As I type I realize that I am writing after a long time. Well, this was not intended but it just happened and I have been feeling restless, probably because of this! No idea! And to add to it, the unbearable hot weather made me almost paralyzed to do anything productive. So, today, I decided to write anything that comes to my mind, without having a framework in place. Hope you all like what I am going to scribble today!

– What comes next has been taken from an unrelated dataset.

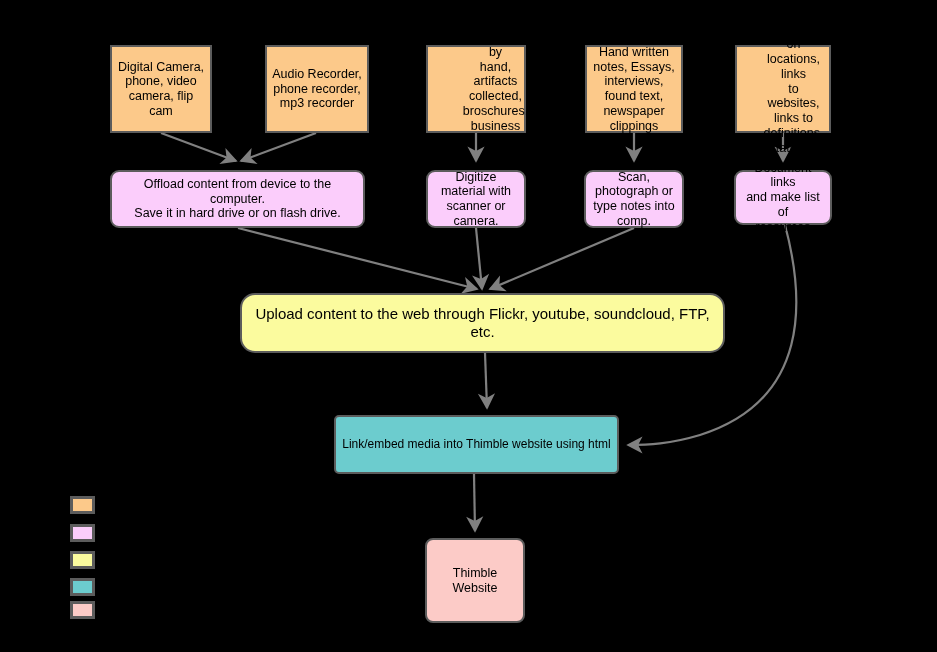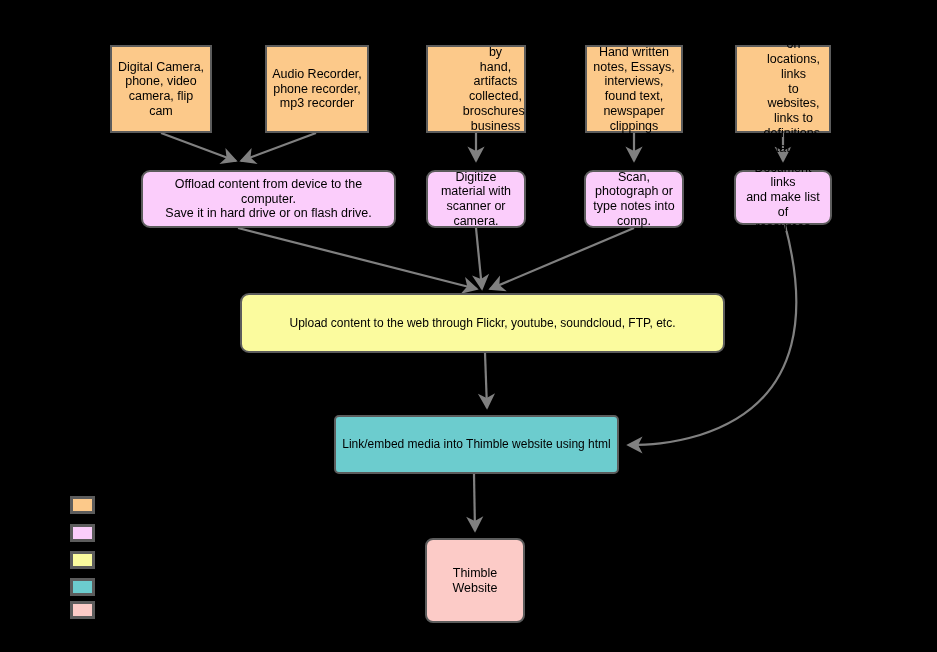"Offload content from device to" div.node { margin-left: 31px -> none }
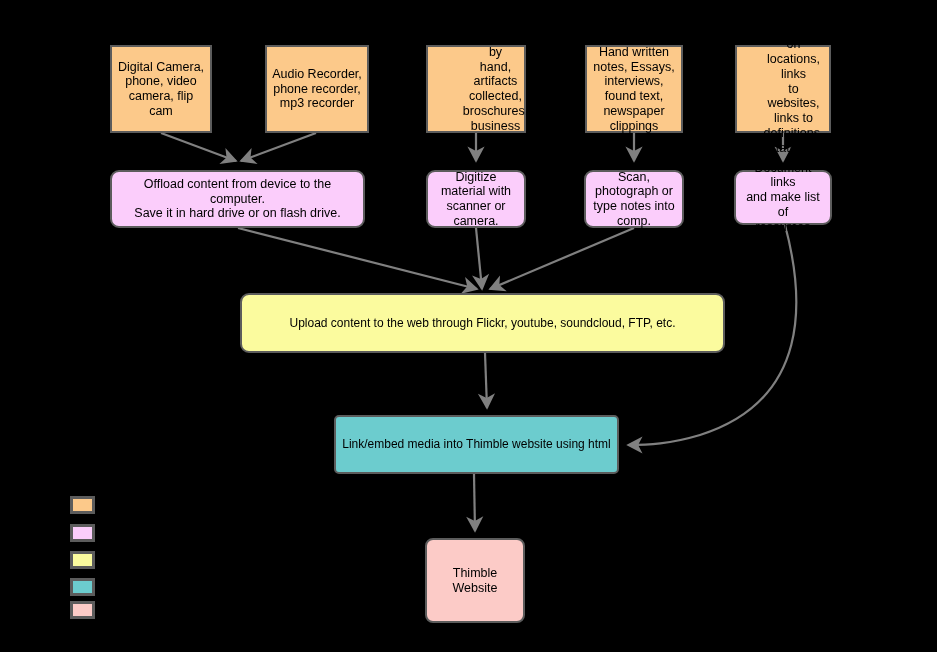"Upload content to the web" .node.upload { border-radius: 9px -> 15px; font-size: 12px -> 15px }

While I was browsing my gallery I came across this pic of mine wearing a saree. And there is a story related to the saree. So here it goes. This saree is very special as it was my gift to my mother from my first ever earnings. And yes, it was not even my salary because I was yet to be employed then. It was my Summer internship with Hero Honda Motors Ltd. where I was paid Rs 7000.00 after a period of about two odd months and I was a student then! So, this amount meant a lot and I had planned to buy gifts for my family and even my extended family! I can only laugh at my younger self to be so excited to be able to receive that tiny amount of money! But then I have always been someone who loved giving gifts and yes, I love receiving them too! But there has been hardly anyone outside my family who I know, loves giving gifts !! After all, in today's time, I find younger people more focused on leading an individualist lifestyle. Like a coin, it has both pros and cons too. But I will write about it some other day! Let us focus on the saree today.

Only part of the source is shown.